If you’re new to the military, chances are you have a lot to learn about a lot of things. It’s a new way of life that comes with significant changes, including financially. You want to be sure to start your financial life in the military off right in order to set yourself up for success in your continuing career. And you certainly want to avoid any big rookie mistakes that might come back to haunt your wallet.
So what should new military members know about managing money in the military? “If we could offer one piece of advice to military members — new and old alike — it would be to focus on frugal living,” said Mark Leach, Vice President of Media Relations at First Command Financial Services.
“Financial discipline is becoming even more important as service members and their families deal with the added uncertainty of defense downsizing and the ways it may affect their military careers and benefits,” Leach said.
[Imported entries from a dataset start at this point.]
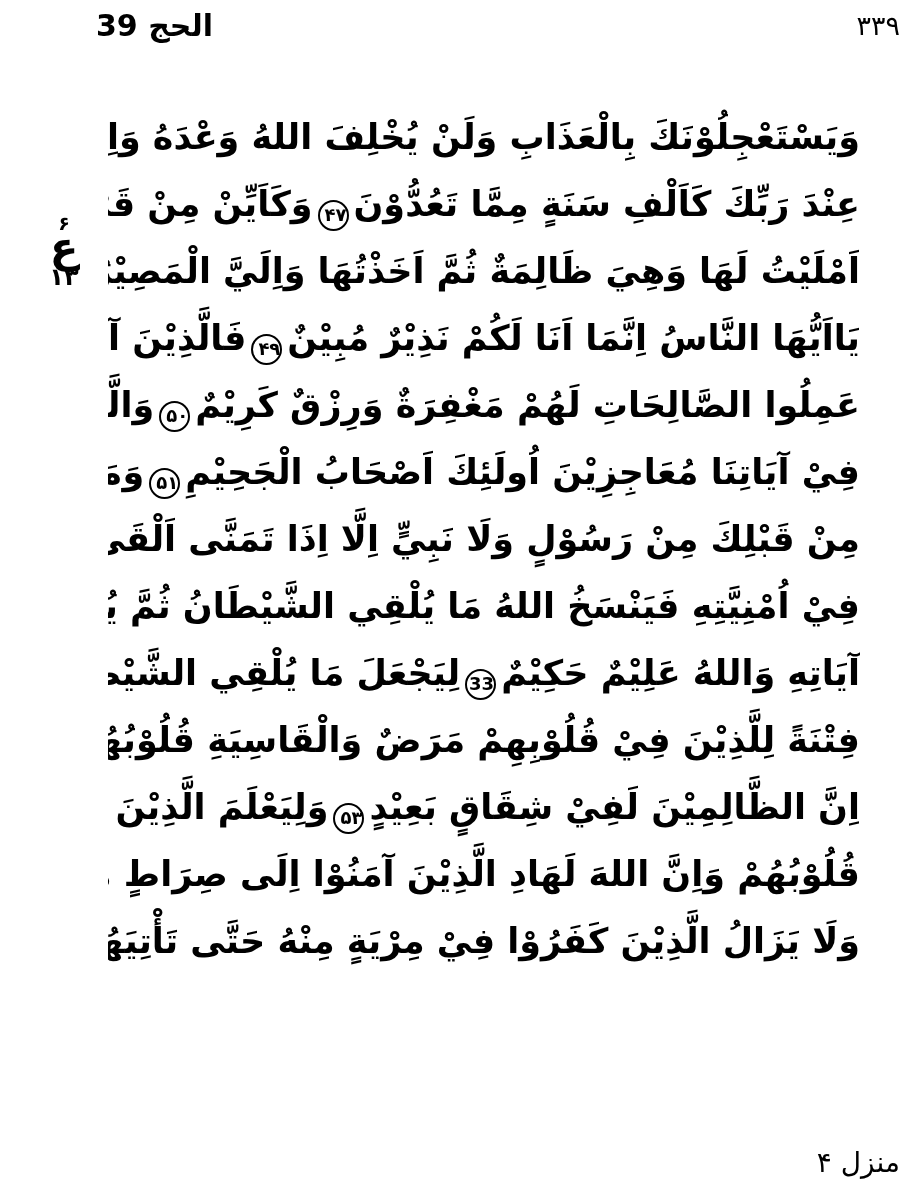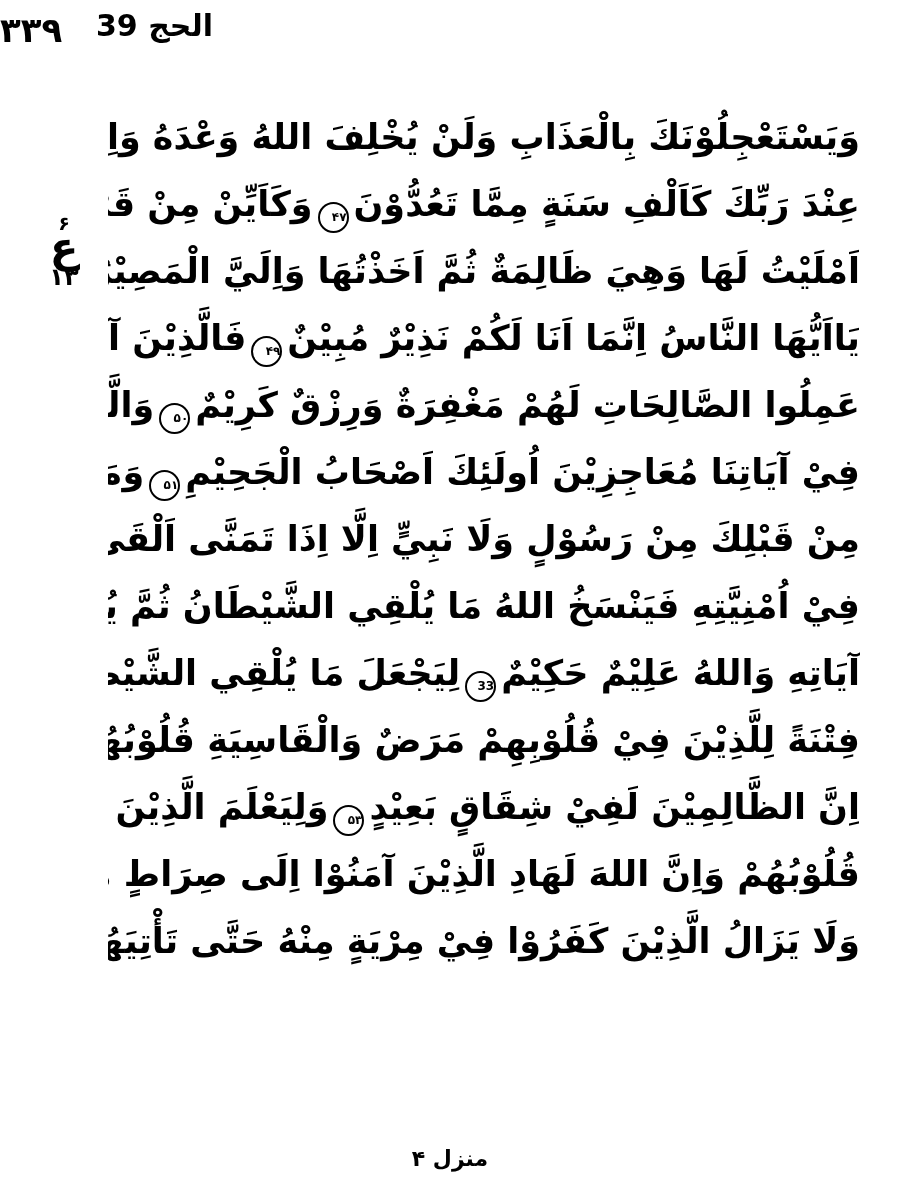"۳۳۹" .header-page-number { font-size: 34px -> 27px; font-weight: bold -> normal; text-align: left -> right }
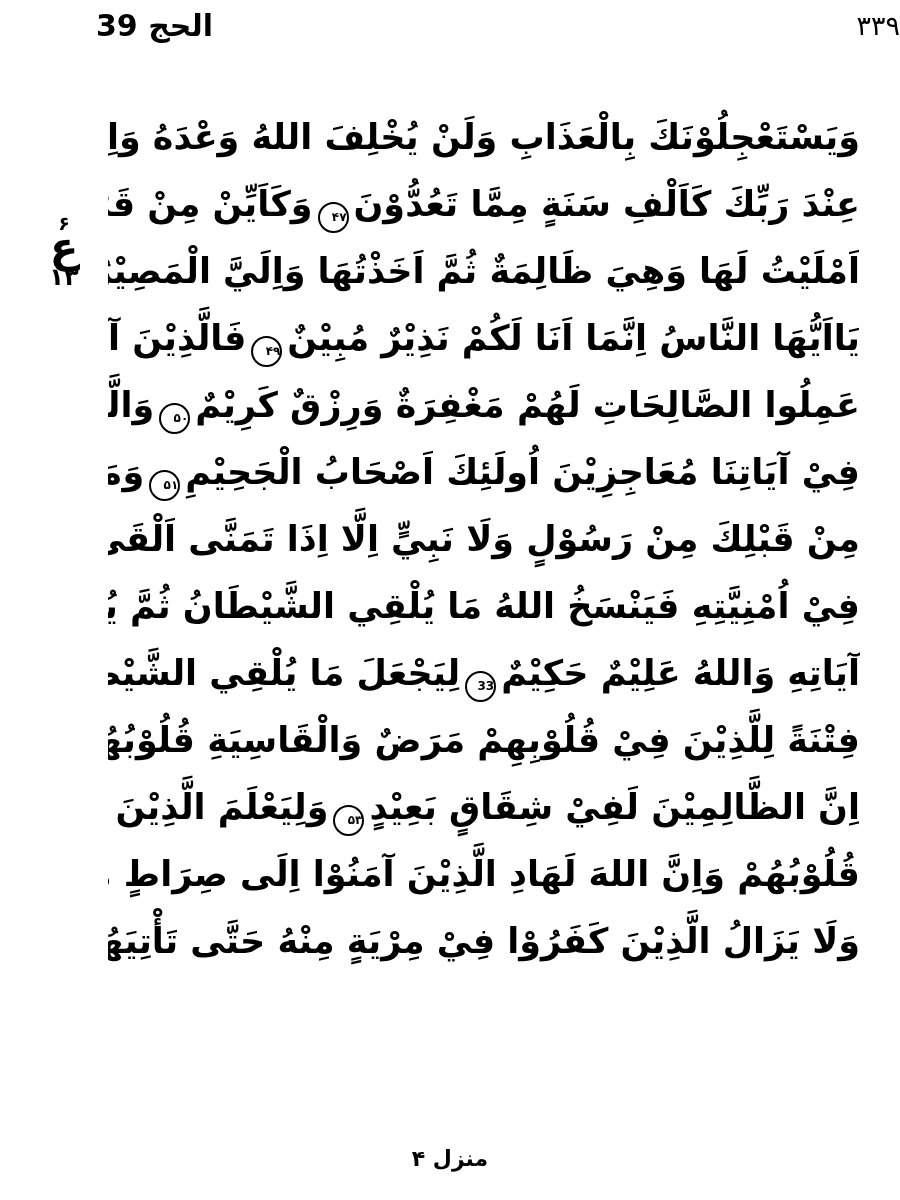"۴۷" .ayah-badge { font-size: 12px -> 18px }
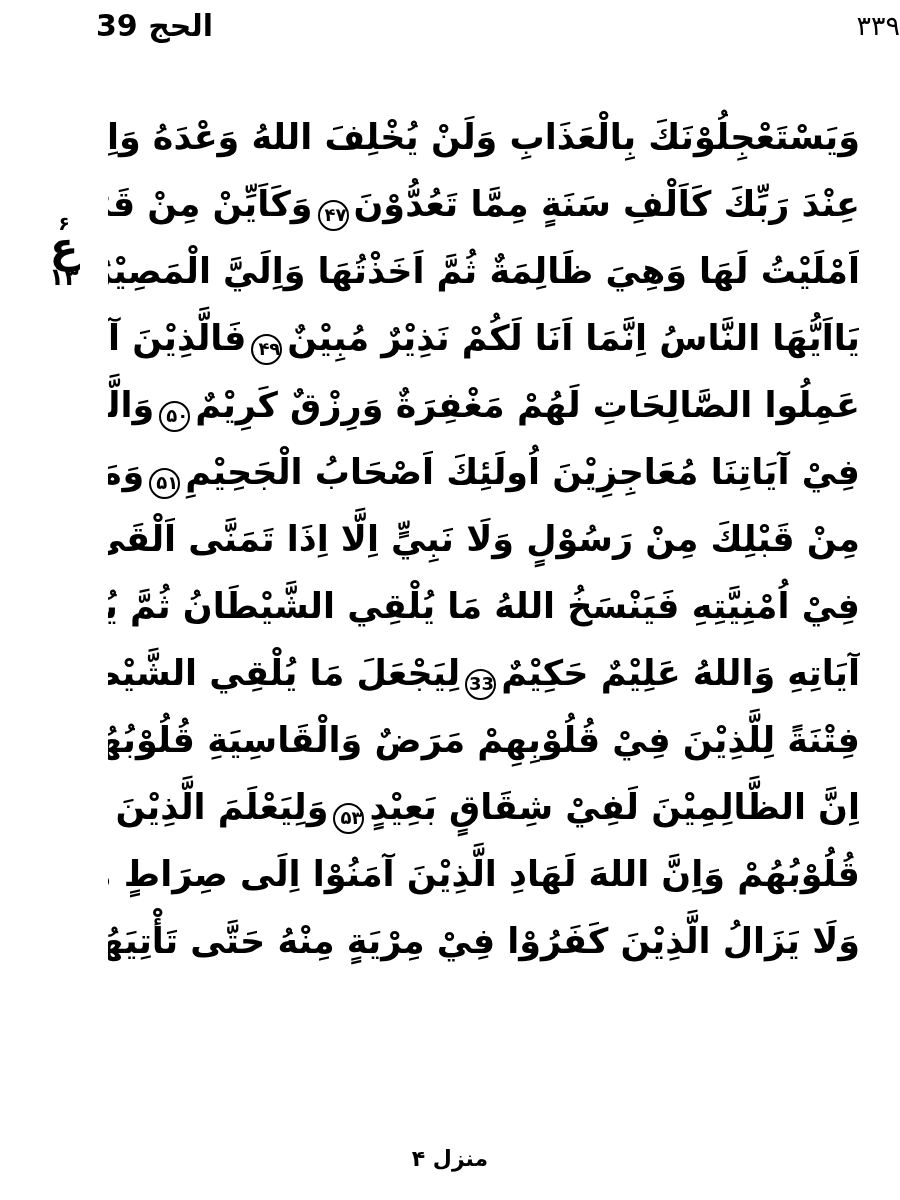"منزل ۴" .footer-manzil { font-size: 22px -> 28px; font-weight: bold -> normal; text-align: center -> none }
So what are some more important snippets of advice?
Learn about benefits available to you
“These include financial education and services provided by personal finance managers (available on many bases), participation in the Thrift Savings Plan (TSP) and mandatory interest rate reductions to 6% for active duty military under Service Member’s Civil Relief Act,” said Karen Carlson, Director of Education and Creative Programs at InCharge Debt Solutions.
Create a solid foundation and stay debt free
Laying a sound foundation for your finances will make later issues easier to deal with. “This means taking advantage of housing allowances and signing bonuses to reduce your expenses and pay off debt, if you have any,” Carlson said. “Make a goal to become debt free and stay debt free. Use the discipline techniques you acquire in basic training toward other areas of your life, like budgeting and saving. Remember that retailers, car dealerships, payday lenders and other businesses near military bases have a long history of preying on service members. Be cautious.”
Don’t waste a signing bonus
According to The Military Wallet, it’s a good idea to use your bonus wisely. This doesn’t mean you can’t use some of it for fun; it means you should plan out what you will spend and what you will save before you even receive your bonus. That way, you won’t be as tempted to spend it on the first thing that catches your eye.
“New service members are going to be way too busy at learning their jobs,” said Doug Nordman of TheMilitaryGuide.com. “There’s not much time to spend on managing their finances. They should try to automate things as much as possible, including account deductions for bills and savings.”
This goes for investments as well: “Set up automatic deductions for your investments,” Nordman said. “Try to maximize your TSP (or your Roth TSP) contributions and your Roth IRA contributions.
Track your spending
Nordman suggests doing this on a smartphone, online, spreadsheet or paper. He also suggests making a spending plan or budget for the goals that are most important to you. If you don’t, you may end up throwing away your money on things that you don’t truly care about and have none left for the big things.
Use credit cards wisely
If you cannot pay off your credit cards every month, stop using them and stick with cash. As a new military member, you don’t want to run your credit score into the ground straight out of the gate.
Save, save, save
“Try to save 80 percent of every pay raise (promotions, annual raises, longevity raises),” Nordman said. “The sooner you start and the more you save, the quicker you’ll reach financial independence. Along with this comes avoiding a consumer lifestyle. “Live frugally and match your budget to your values. Cook for yourself. Shop from thrift stores and Craigslist, and learn how to maintain and repair your stuff.”
According to The Military Wallet, the two most important things to save for are retirement and your transition back to civilian life.
If you follow good advice and purpose to keep your finances in check, you should be well on your way to having a successful and fulfilling military career.